Borderline e terapia: perché non funziona? Le funzioni esecutive

Terzo dei tre post dedicati agli studi di Anthony Ruocco – Assistant Professor presso l’Università di Toronto Scarborough e ricercatore nel Clinical Neurosciences Laboratory della stessa università – con i quali abbiamo iniziato a spiegare in che modo il disturbo borderline intacca gli aspetti cognitivi dal soggetto diagnosticato. Abbiamo iniziato parlando dell’attenzione poi la memoria e ora delle funzioni esecutive. Ricordiamo che le difficoltà registrate nei soggetti durante gli studi e delle quali stiamo scrivendo NON riguardano la disregolazione emotiva ma la quotidianità della persona quando non è in crisi

Quello che ci ha spinto ad affrontare questi argomenti è una domanda ricorrente: “perché la terapia con lui/lei non funziona?” e parte della risposta è nascosta qui, nelle problematiche cognitive del paziente borderline. Per lavorare correttamente in sede di terapia infatti la persona dovrebbe poter utilizzare l’attenzione, la memoria e le funzioni esecutive perché se una sola di queste tre aree è compromessa lo sarà anche il lavoro con il terapeuta. Maggiori saranno le difficoltà con le funzioni esecutive e memoria visiva maggiore sarà la probabilità che il paziente abbandoni la terapia.

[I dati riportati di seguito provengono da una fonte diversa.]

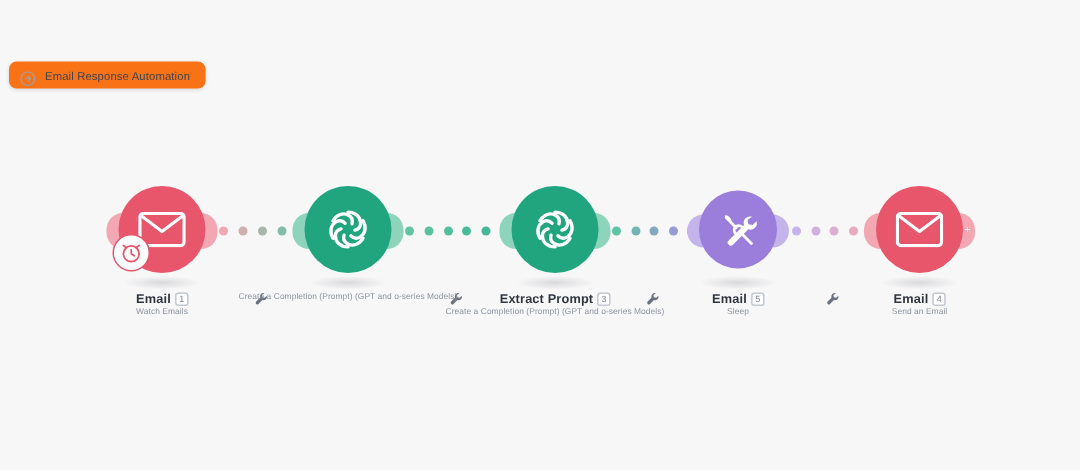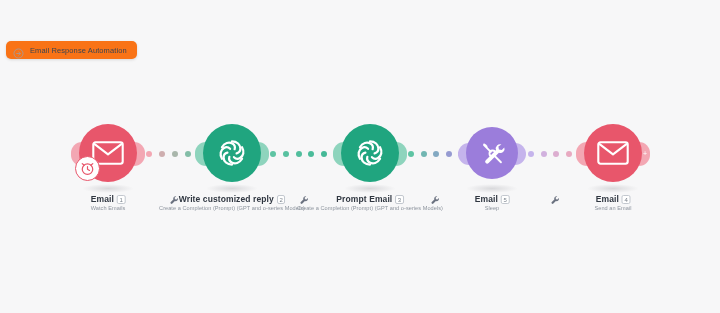"Write customized reply" div.label-row { html: <div> <span>Write customized reply</span> <span>2</span> </div> -> none }
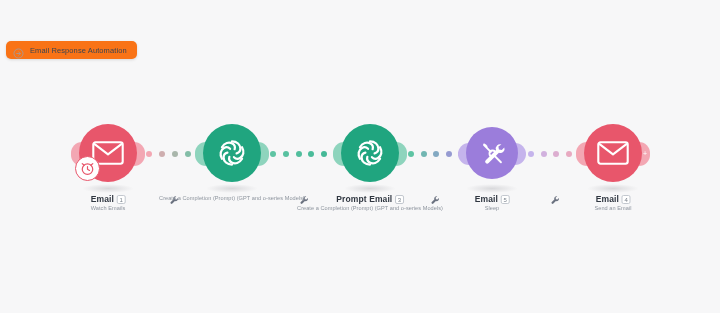"Prompt Email" span.label-title { text: Prompt Email -> Extract Prompt }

Le funzioni esecutive sono ciò che regola le capacità di pianificazione, problem solving e gestione degli impulsi tre aspetti che, come sappiamo, vengono sempre messi fortemente alla prova dal DBP ma come si traduce nella pratica un problema cognitivo di questo tipo? Con dei problemi a scuola ad esempio. Non solo ragazzi con disturbo borderlina ma anche studenti con dislessia, ADHD e disturbo della condotta riscontrano dei deficit nelle funzioni esecutive, purtroppo però quando vengono fatte segnalazioni in questo senso vengono troppo spesso derubricate dalla famiglia come mancanza di volontà dunque non trattate o trattate con molto ritardo.
Immaginiamo che uno studente abbia un problema con la pianificazione come potrà organizzare il pomeriggio di studio senza supposto adeguato? Difficoltà nel problem solving potrebbe rendere difficile rispondere ad un certo tipo di domanda nelle interrogazioni orali. Se ad essere coinvolta invece è la gestione degli impulsi potrebbe essere facile preda della frustrazione quando pensa di non essere in grado di eseguire il compito (tipico degli scritti) e quindi compromettere la prova. Ecco tutte queste situazioni sono ovviamente da valutare con degli specialisti adeguatamente formati e se li consideriamo alla luce del disturbo borderline diventano ancora più complessi da gestire.
Quando si hanno dubbi di questo genere la figura di predilezione per la valutazione è quella del neuropsicologo, nel momento in cui la situazione sarà più chiara, bisognerà comunicarla al terapeuta di riferimento e alla scuola, in caso la persona ne stia frequentando una. Queste informazioni sono oro, vi invitiamo dunque a non sottovalutarle o sminuirle. Cosa si può fare a questo punto?
  • Prima di tutto parlare apertamente: bisogna che il soggetto in questione sia consapevole delle sue difficoltà
  • Scrivere può essere di grande aiuto ma anche in questo caso bisogna imparare a farlo con criterio. Compilare una lista come fosse la lista della spesa non sarebbe sufficiente, bisogna trovare una modalità che riesca a coinvolgere
  • Scegliere terapie adeguate. Nel GET® (Gruppi Esperienziali Terapeutici) per esempio è prevista la frequentazione di un gruppo di pianificazione che sostiene proprio in questo tipo di necessità.
La valutazione è utile anche in persone più anziane? Assolutamente si. Nonostante la mente sia sempre meno malleabile col passare degli anni bisogna sempre considerare che 1) la consapevolezza del problema 2) la bravura del terapeuta 3) la volontà del paziente sono tutto ciò che serve per ambire ad un miglioramento e per quanto piccolo possa sembrare l’impatto sulla quotidianità sarà comunque significativo.